[Web page edit records]
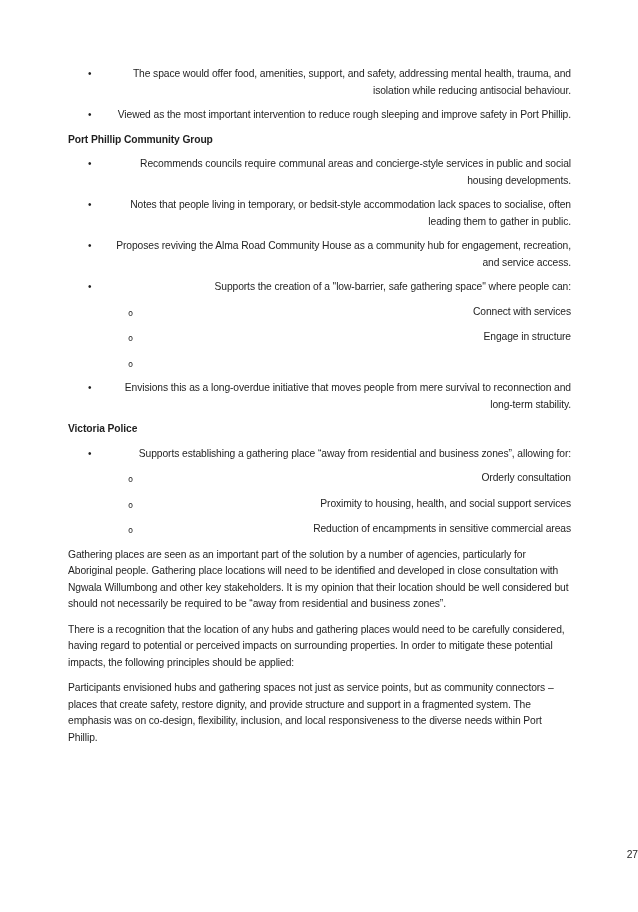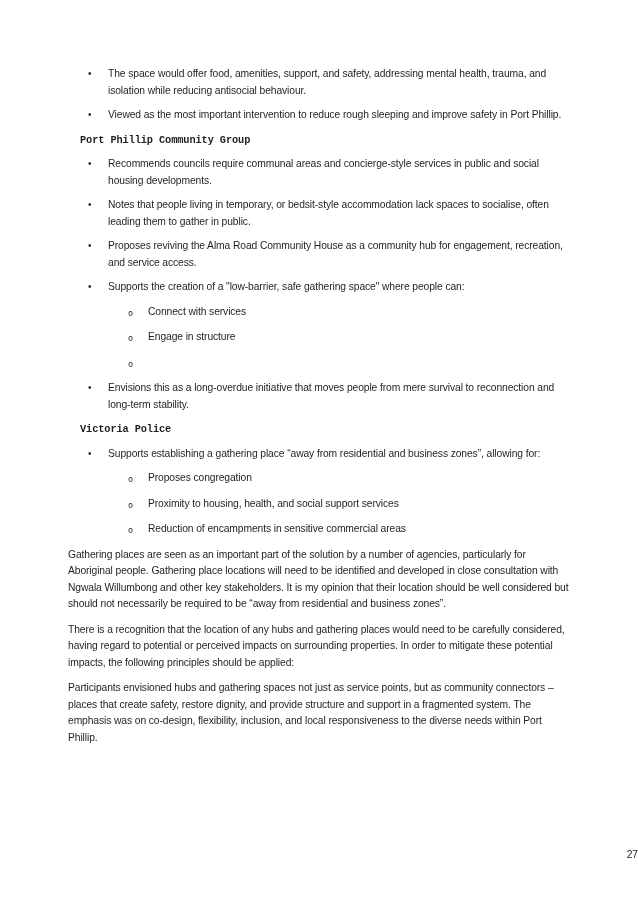--- a/index.html
+++ b/index.html
@@ -49,7 +49,7 @@
     font-size: 8.5px;
     padding-top: 1px;
   }
-  .bullet .btext { flex: 1; }
+  .bullet .btext { flex: 1; text-align: right; }
   .para {
     margin: 6px 0 9px 0;
   }

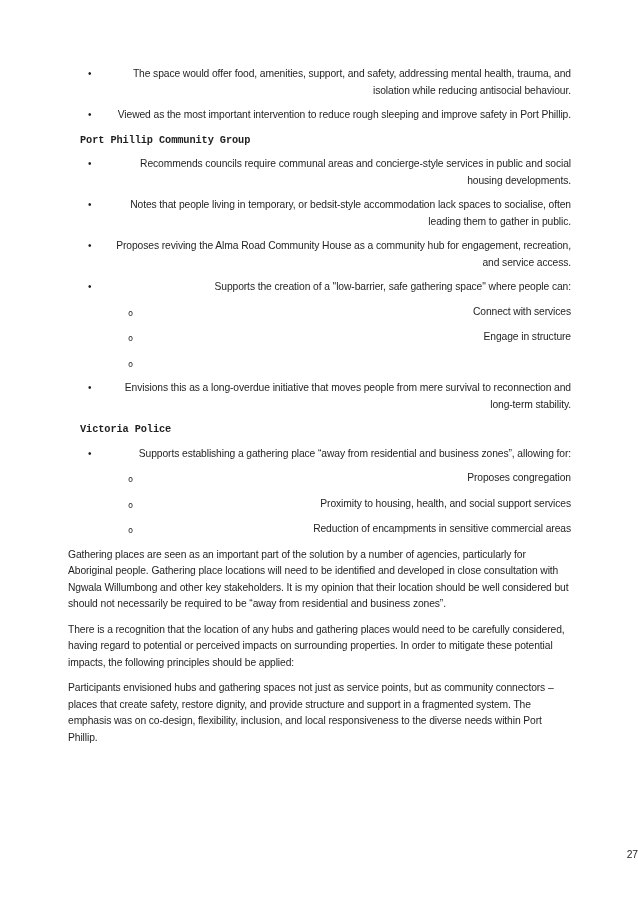--- a/index.html
+++ b/index.html
@@ -27,8 +27,7 @@
   }
   .heading {
     font-weight: 700;
-    margin: 0 0 8px 12px;
-    font-family: Liberation Mono, monospace;
+    margin: 0 0 8px 0;
   }
   .bullet {
     display: flex;

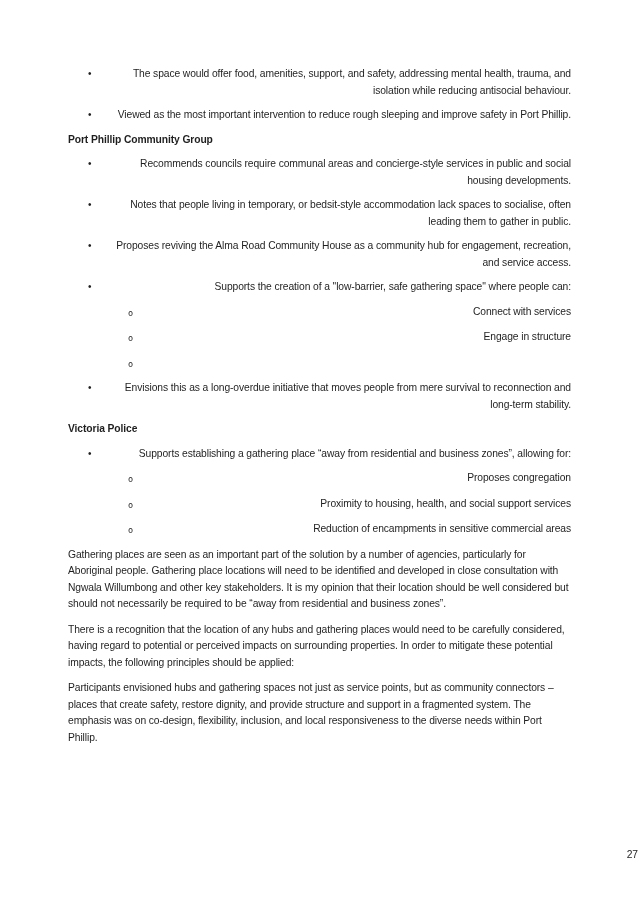--- a/index.html
+++ b/index.html
@@ -113,7 +113,7 @@
       </div>
       <div class="bullet lvl2">
         <span class="marker">o</span>
-        <span class="btext">Proposes congregation</span>
+        <span class="btext">Orderly consultation</span>
       </div>
       <div class="bullet lvl2">
         <span class="marker">o</span>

### HOW TO COMPLETE THIS TASK
Determine the count of lines in the data that contain the string "span", and reply with that count alone.

### RESPONSE
4